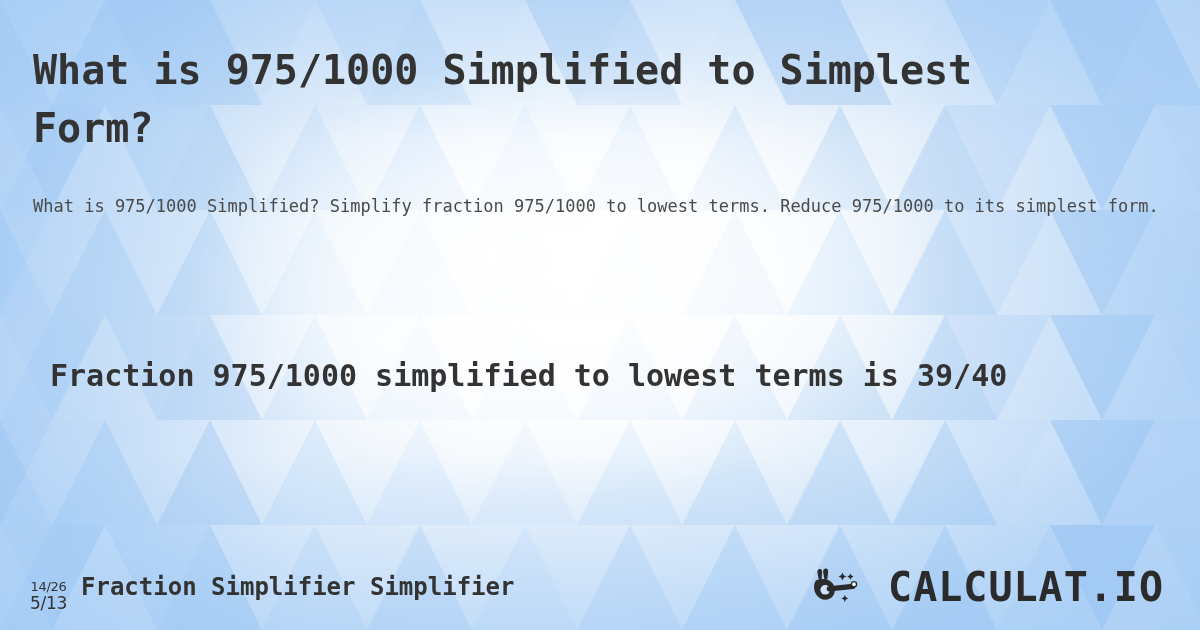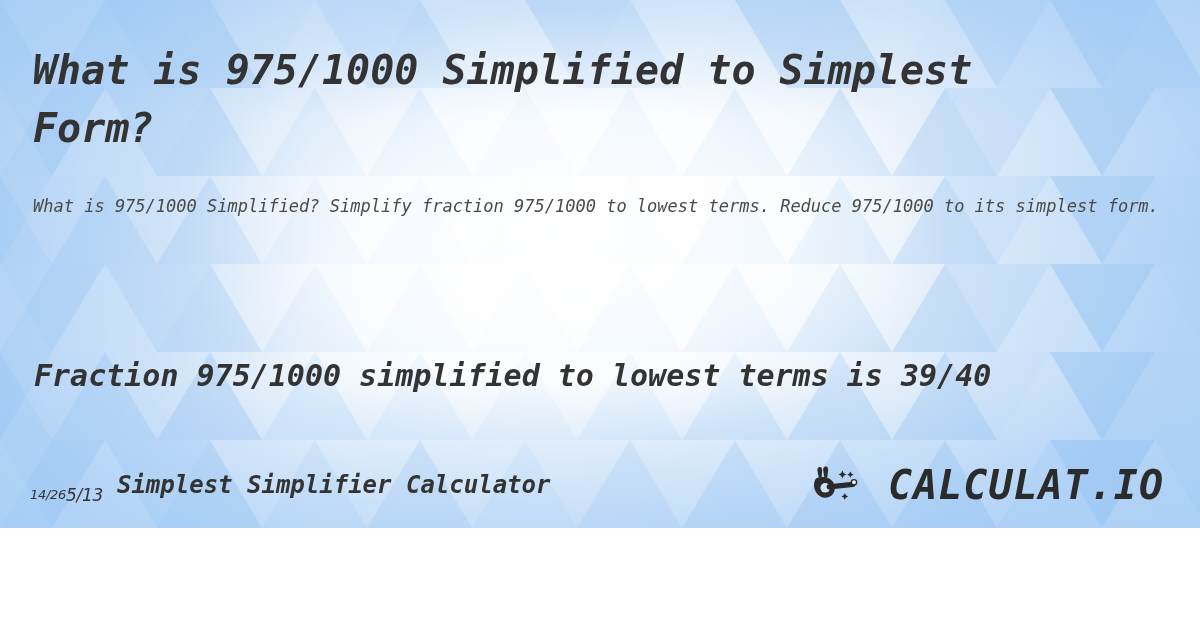--- a/index.html
+++ b/index.html
@@ -9,24 +9,23 @@
   body {
     width: 1200px;
     height: 630px;
     overflow: hidden;
     font-family: "DejaVu Sans Mono", monospace;
   }
 
   #page {
     position: relative;
     width: 1200px;
-    height: 528px;
+    height: 630px;
     background: #22c55e;
     overflow: hidden;
-    font-style: italic;
   }
 
   
   .bg-layer {
     position: absolute;
     inset: 0;
     width: 100%;
     height: 100%;
   }
   .bg-base {
@@ -76,21 +75,21 @@
     margin: 0;
     font-family: "DejaVu Sans Mono", monospace;
     font-size: 17px;
     font-weight: normal;
     line-height: 42px;
     color: #4a4a4a;
   }
 
   .answer {
     position: absolute;
-    left: 34px;
+    left: 50px;
     top: 352px;
     width: 1140px;
     margin: 0;
     font-family: "DejaVu Sans Mono", monospace;
     font-size: 30px;
     font-weight: bold;
     line-height: 48px;
     color: #333333;
   }
 
@@ -109,21 +108,21 @@
   }
 
   .footer-left {
     display: flex;
     align-items: center;
     gap: 14px;
   }
 
   .frac-icon {
     display: flex;
-    flex-direction: row;
+    flex-direction: column;
     align-items: center;
     justify-content: center;
     line-height: 1;
     color: #333333;
     font-family: "DejaVu Sans", sans-serif;
     padding-top: 2px;
     margin-top: 16px;
   }
   .frac-icon .frac-top {
     font-size: 13px;
@@ -346,21 +345,21 @@
 
   <div class="footer">
 
     <div class="footer-left">
 
       <div class="frac-icon">
         <span class="frac-top">14/26</span>
         <span class="frac-bottom">5/13</span>
       </div>
 
-      <span class="footer-label">Simplest Simplifier Calculator</span>
+      <span class="footer-label">Fraction Simplifier Simplifier</span>
     </div>
 
     <div class="footer-right">
 
       <svg class="logo-mark" viewBox="0 0 130 100" xmlns="http://www.w3.org/2000/svg">
         <g fill="#2b2b2b">
 
           <path d="M14 16 C12 8 16 4 21 5 C25 6 26 11 25 17 L24 31 L17 31 Z"></path>
           <path d="M28 14 C27 7 31 3 36 4 C40 5 41 10 40 16 L38 32 L31 31 Z"></path>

• Work required
When the word "icon" shows up in a line of the entries, report that line.

• Response for this exercise
   .frac-icon {
   .frac-icon .frac-top {
       <div class="frac-icon">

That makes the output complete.